Die Schritte über uns werden immer lauter. Nur noch zwei Treppen trennen uns von unseren wütenden Verfolgern. Der Fremde postiert sich schützend zwischen mir und dem Treppenabsatz und drückt mich in die hinterste Ecke des kleinen Eingangs. Plötzlich durchdringt das Geräusch heulender Motoren und quietschender Reifen die angespannte Stille.

Über die Schulter meines Helfers hinweg kann ich draußen vor der Türe Scheinwerfer erkennen, die huschend die Dunkelheit durchbrechen. Im Stockwerk über uns geht ein Fenster klirrend zu Bruch und irgendetwas knallt so laut, dass ich befürchte einen dauerhaften Tinnitus davonzutragen. Die trampelnden Schritte verstummen und stattdessen ist nun ein bedauernswerter Chor hustender und um Luft ringender Männer zu hören.

„Aus dem Weg, Brüderchen!“, schallt es durch die Glastüre, vor der nun undeutliche Schatten auszumachen sind. Vom oberen Absatz der letzten Treppe wabern dunkle Rauchschwaden auf uns zu, ich presse mir instinktiv meine Strickjacke vor Mund und Nase und drücke meine Katze eng an meine Brust.

Der Fremde hält sich den Arm vor das Gesicht und drängt mich noch etwas weiter zurück in die Ecke. Wieder heult draußen ein Motor auf, plötzlich wird es taghell in dem kleinen Raum und den Bruchteil einer Sekunde später schießt ein schwarzes Motorrad samt ebenso schwarz gekleidetem Fahrer durch die Glasscheibe und zerschmettert diese in tausend Einzelteile.

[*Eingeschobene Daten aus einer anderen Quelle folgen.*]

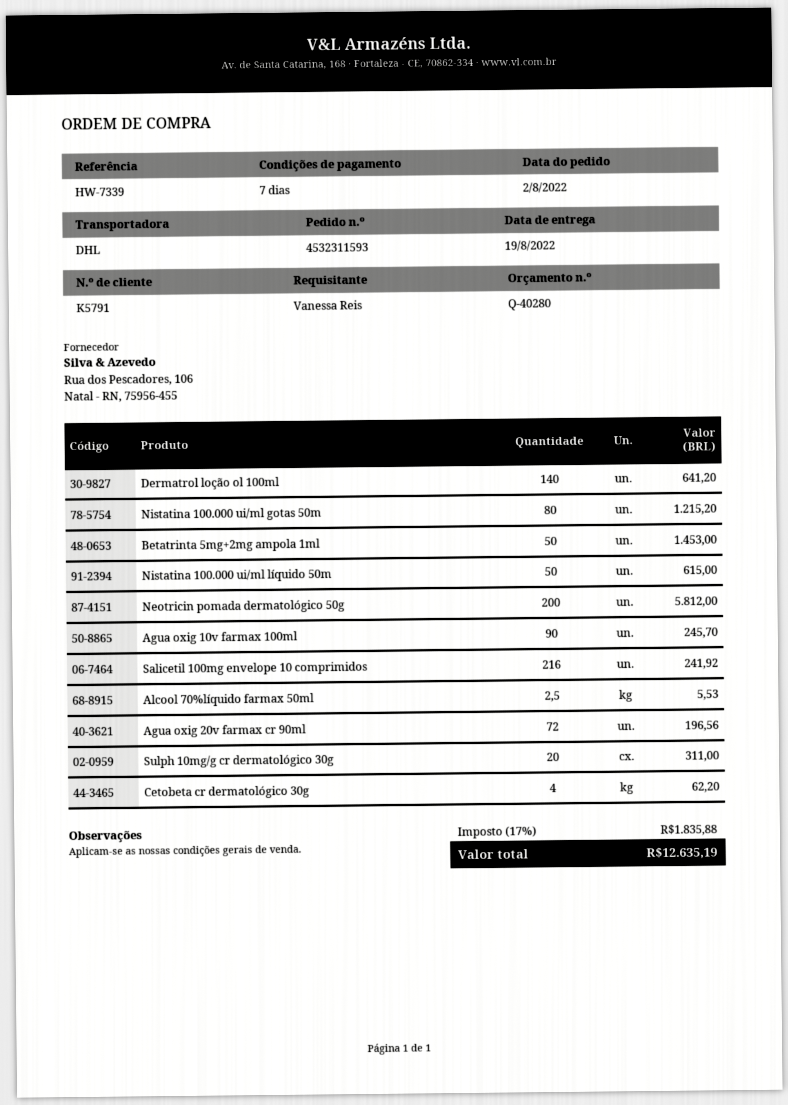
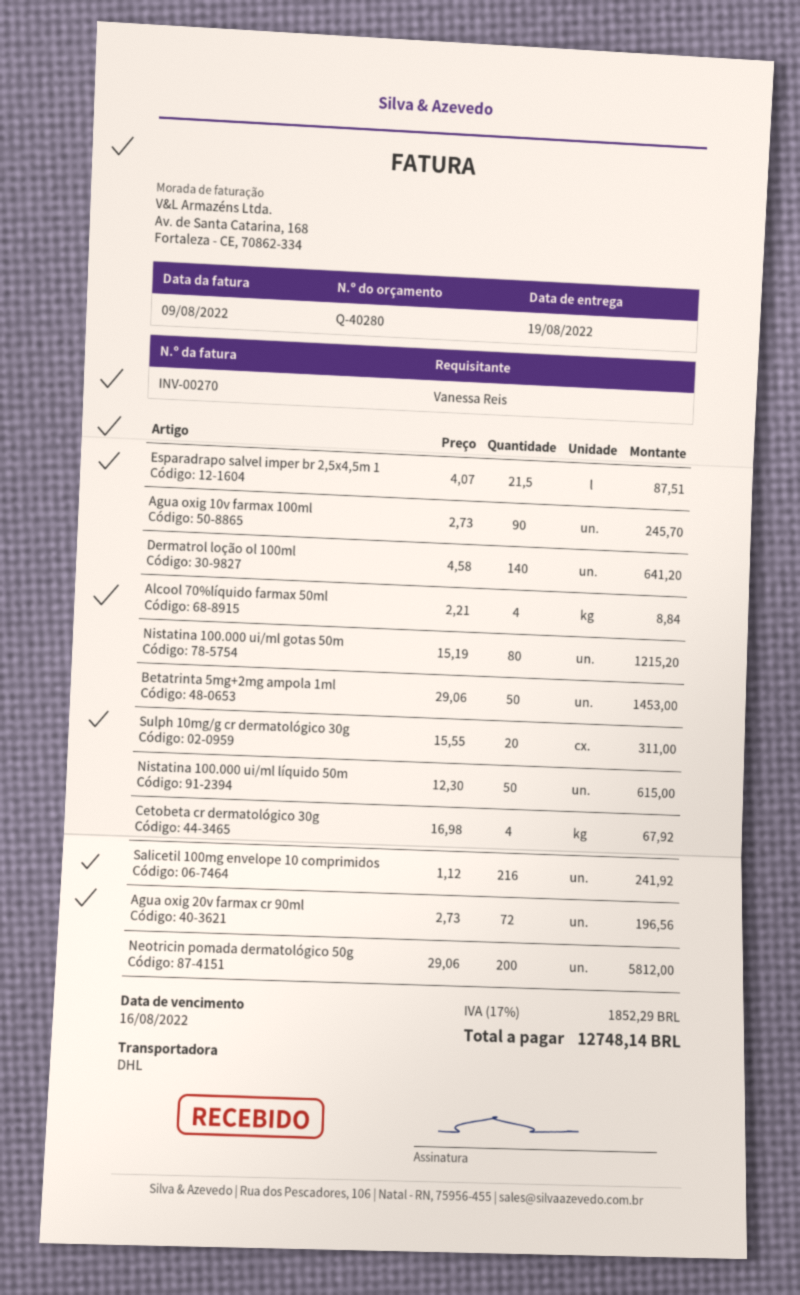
Alcool 70%líquido farmax 50ml: 2.5 for 5.53 -> 4 for 8.84
Cetobeta cr dermatológico 30g: 4 for 62.20 -> 4 for 67.92
Esparadrapo salvel imper br 2,5x4,5m 1: none -> 21.5 for 87.51
tax: 17% = 1835.88 -> 17% = 1852.29
total: 12635.19 -> 12748.14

„Ein Hoch auf den Erfinder des Sicherheitsglases!“, jubiliert der Fahrer und streicht sich demonstrativ gelassen ein paar der abgerundeten Glasstücke von den Schultern.

„Pünktlich auf die Sekunde“, knurrt mein Retter sarkastisch.

„Kann die Standpauke vielleicht warten? So wie ich das sehe haben wir es gerade etwas eilig.“ Die prompte Antwort wird durch den Motorradhelm gedämpft, aber ich glaube, eine weibliche Stimme zu erkennen. Demnach handelt es sich wohl um die Schwester des Lockenkopfes. „Ihr Chauffeur wartet draußen, meine Dame“, setzt sie an mich gewandt hinzu und schiebt das schwere Motorrad rückwärts durch das klaffende Loch im Türrahmen.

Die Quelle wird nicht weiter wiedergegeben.